= Description of the task =
After locating the line that holds "[136,526,197,541] htlib ->", transcribe it and each following line to the end of the records, changing nothing and adding nothing.
═══ Data supplied
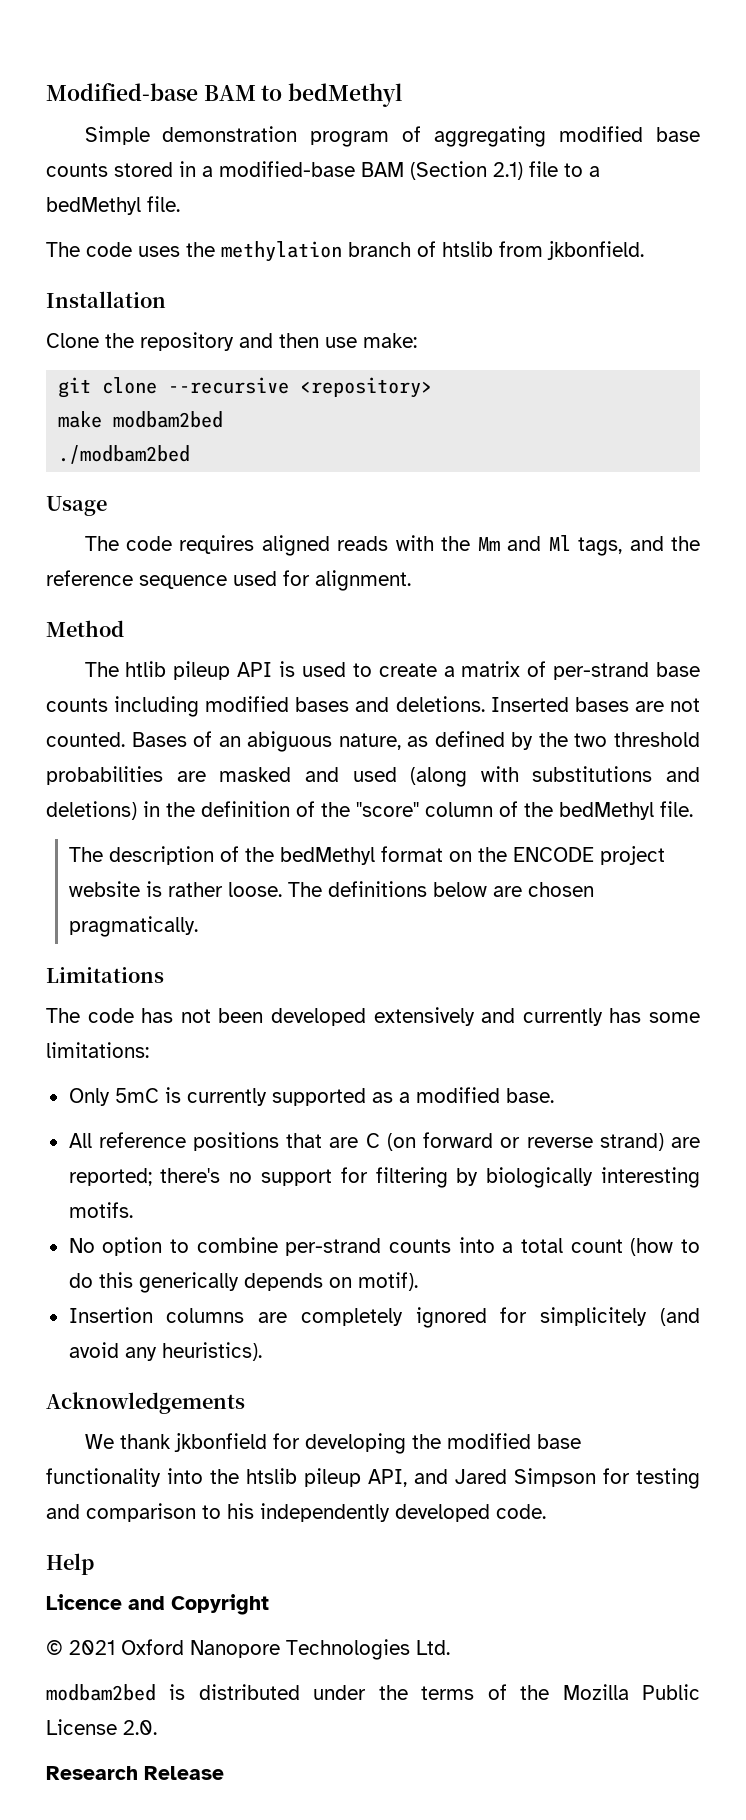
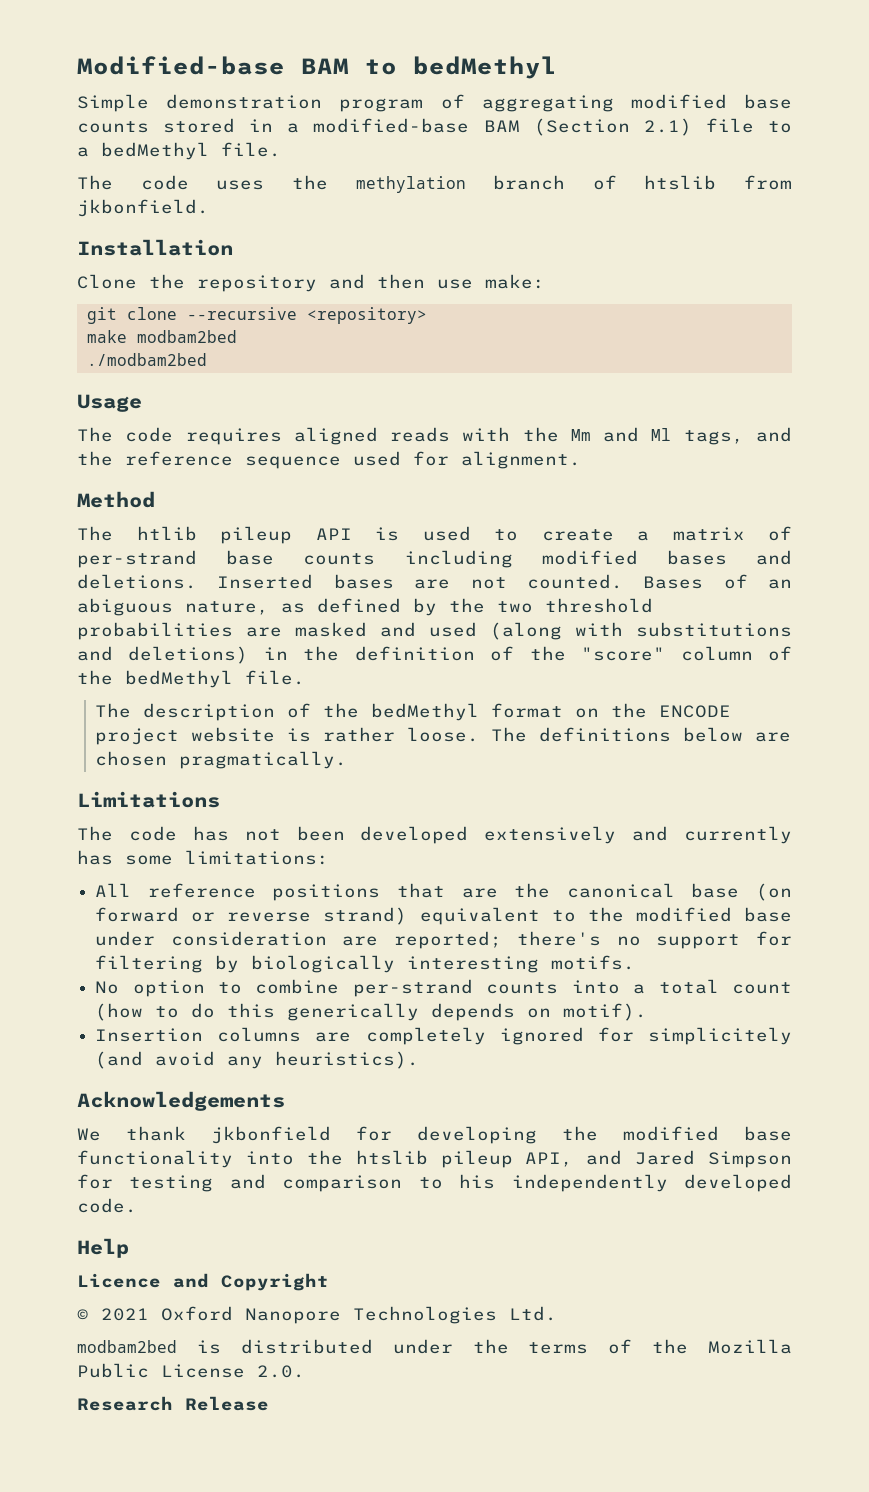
[68,1087,554,1106] // Only 5mC is currently supported as a modified base. -> (329, 857) none
[365,1133,380,1148] C -> [514,883,740,898] the canonical base
(664, 1142) none -> [419,907,792,925] [95,931,327,946] equivalent to the modified base under consideration

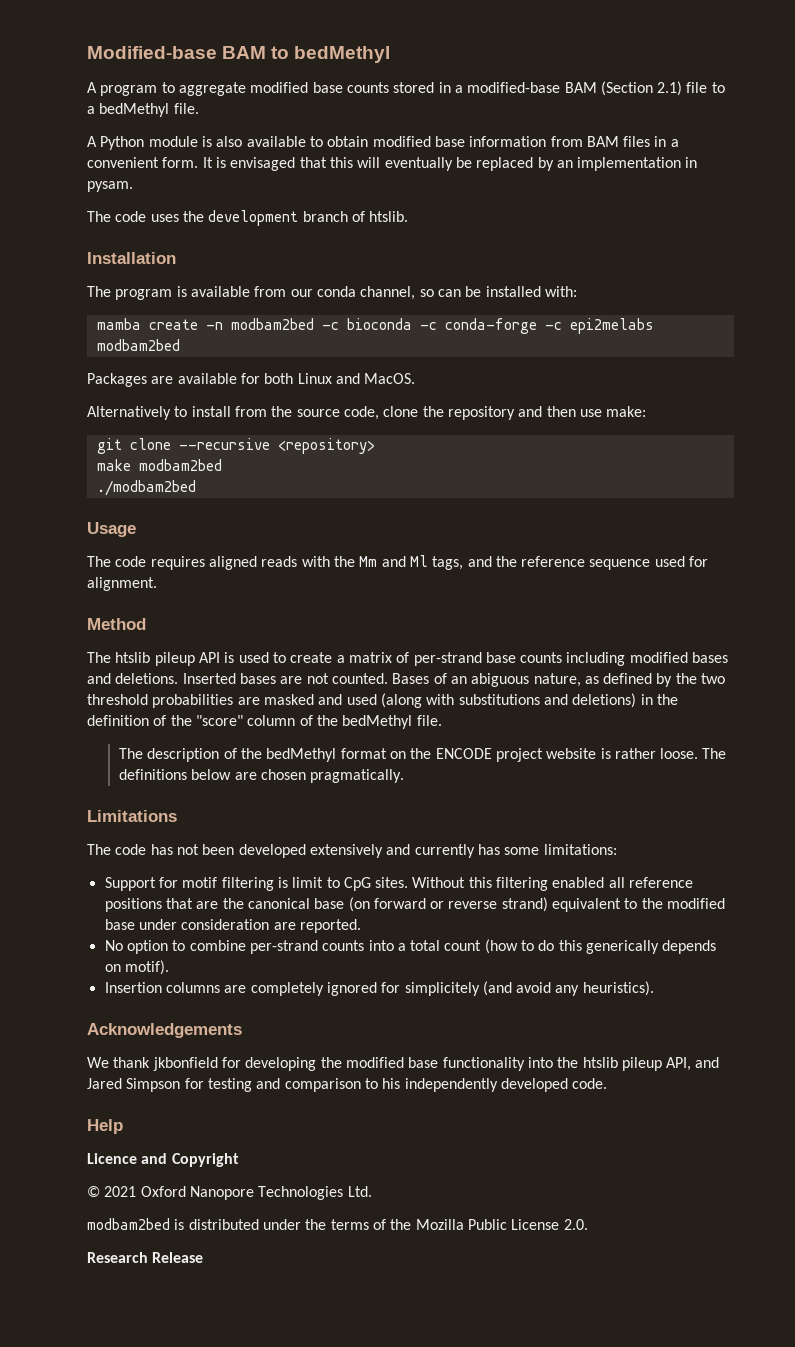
[77,94,614,112] Simple demonstration program of aggregating -> [87,82,246,96] A program to aggregate
(281, 149) none -> [87,136,679,150] [87,157,698,171] [87,181,133,192] // A Python module is also available to obtain modified base information from BAM files in a convenient form. It is envisaged that this will eventually be replaced by an implementation in pysam.
[355,176,466,193] methylation -> [208,210,299,226] development
[644,175,792,190] [77,199,209,217] [77,239,233,256] [77,274,137,289] htslib from jkbonfield. // Installation // Clone -> [369,211,409,222] [87,252,176,264] [87,286,577,300] [96,318,654,334] [96,339,180,351] [87,373,416,387] [87,406,419,420] htslib. // Installation // The program is available from our conda channel, so can be installed with: // mamba create -n modbam2bed -c bioconda -c conda-forge -c epi2melabs modbam2bed // Packages are available for both Linux and MacOS. // Alternatively to install from the source code, clone
[136,526,197,541] htlib -> [115,652,151,663] htslib
[95,883,132,897] All -> [104,877,625,891] Support for motif filtering is limit to CpG sites. Without this filtering enabled all
[393,931,792,949] [95,955,636,973] reported; there's no support for filtering by biologically interesting motifs. -> [299,919,361,933] reported.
══════
= Completed task =
[136,526,197,541] htlib -> [115,652,151,663] htslib
[95,883,132,897] All -> [104,877,625,891] Support for motif filtering is limit to CpG sites. Without this filtering enabled all
[393,931,792,949] [95,955,636,973] reported; there's no support for filtering by biologically interesting motifs. -> [299,919,361,933] reported.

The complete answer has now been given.